This was quite the challenge as this week did not lend well to creative thinking. Below is the script I created. Tell me what you think in the comments below!

Video                   Audio
1. CU of soldier buttoning uniform and lacing his boots, as if to head off to battle. [Faint chants]
Captain Y Voiceover: Once you put this uniform on, you’re part of a family. It’s taking care of each other, leaving no man behind.
2. WS of Captains Y and Z outside, in front of a rope wall that two soldiers are climbing side-by-side during an obstacle course at PT. Soldier One is succeeding; Solider Two is struggling and looks distracted. When Solider One gets to the top, he offers a hand but Solider Two will not accept it. He continues to struggle with and closes his eyes. Screen goes to black.

All are in combat uniform.

[Grunting, sounds of a group running]

Captain Z: And that saying, leave no man behind, doesn’t just refer to the battlefield. It’s just as much when you’re at home station and your soldier needs help. You just don’t leave him out there on his own. You bring him in and take care of him.

Voiceover:
But sometimes that’s easier said than done.

 

Captain Z: There’s a stereotype that if you’re in the Army, you don’t ask for help.

3. CU of Captain Y outside with a unit of soldiers marching behind him. [Crescendo heartbeat meshing with marching]

Captain Y: Soldiers are the heartbeat; they’re the pulse and the tempo of that unit. And if that tends to skip a beat it’s going to show. Keeping that team healthy is most important.
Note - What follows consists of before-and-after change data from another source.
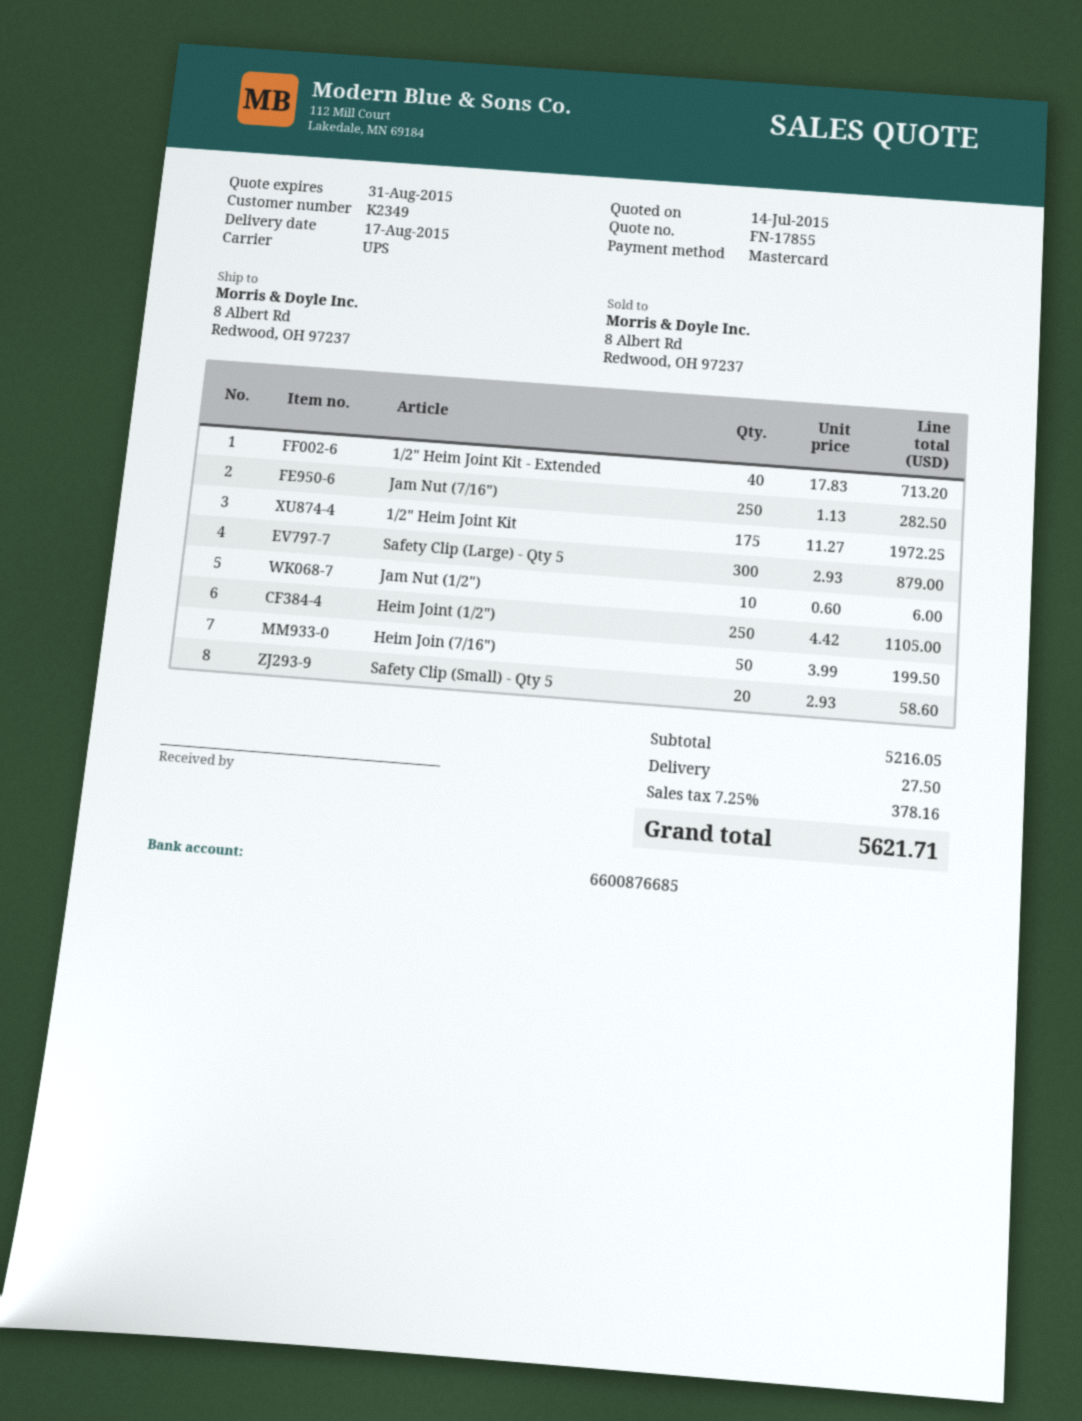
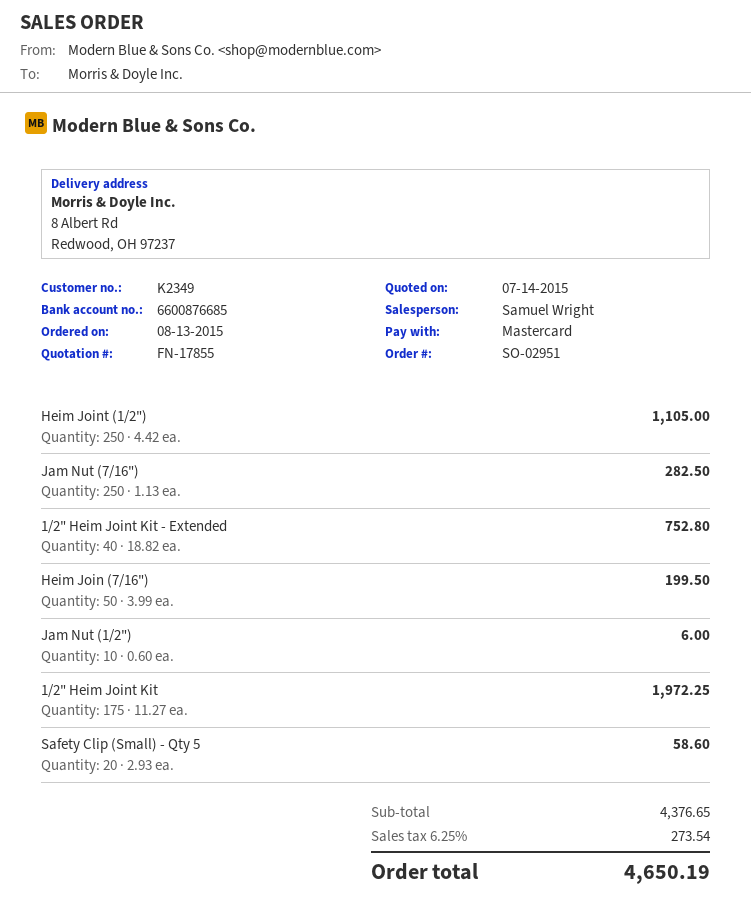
1/2" Heim Joint Kit - Extended: 40 x 17.83 = 713.20 -> 40 x 18.82 = 752.80
Safety Clip (Large) - Qty 5: 300 x 2.93 = 879.00 -> none
subtotal: 5216.05 -> 4376.65
shipping: 27.50 -> none
tax: 7.25% = 378.16 -> 6.25% = 273.54
total: 5621.71 -> 4650.19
4. CU of Captain Z outside with a unit of soldiers marching behind him. [Sounds of marching]

Captain Z: You’ve got to keep them both mentally and physically healthy. And the physical part is usually the easiest. It’s the mental part — breaking through that barrier of, “I’m a man. I’m in the Army. I don’t need help,” that’s the toughest.

5. WS: Solider Two is falling behind in a different obstacle on the outside course during PT, causing his team to fall behind. He is once again not able to focus. [Grunting, sounds crawling, cheering]

Captain Y: If one soldier is hurting, his friends are going to know about it. His friends are going to suffer from it. It’s going to bring down morale. So you want to open up all avenues to help every soldier possible.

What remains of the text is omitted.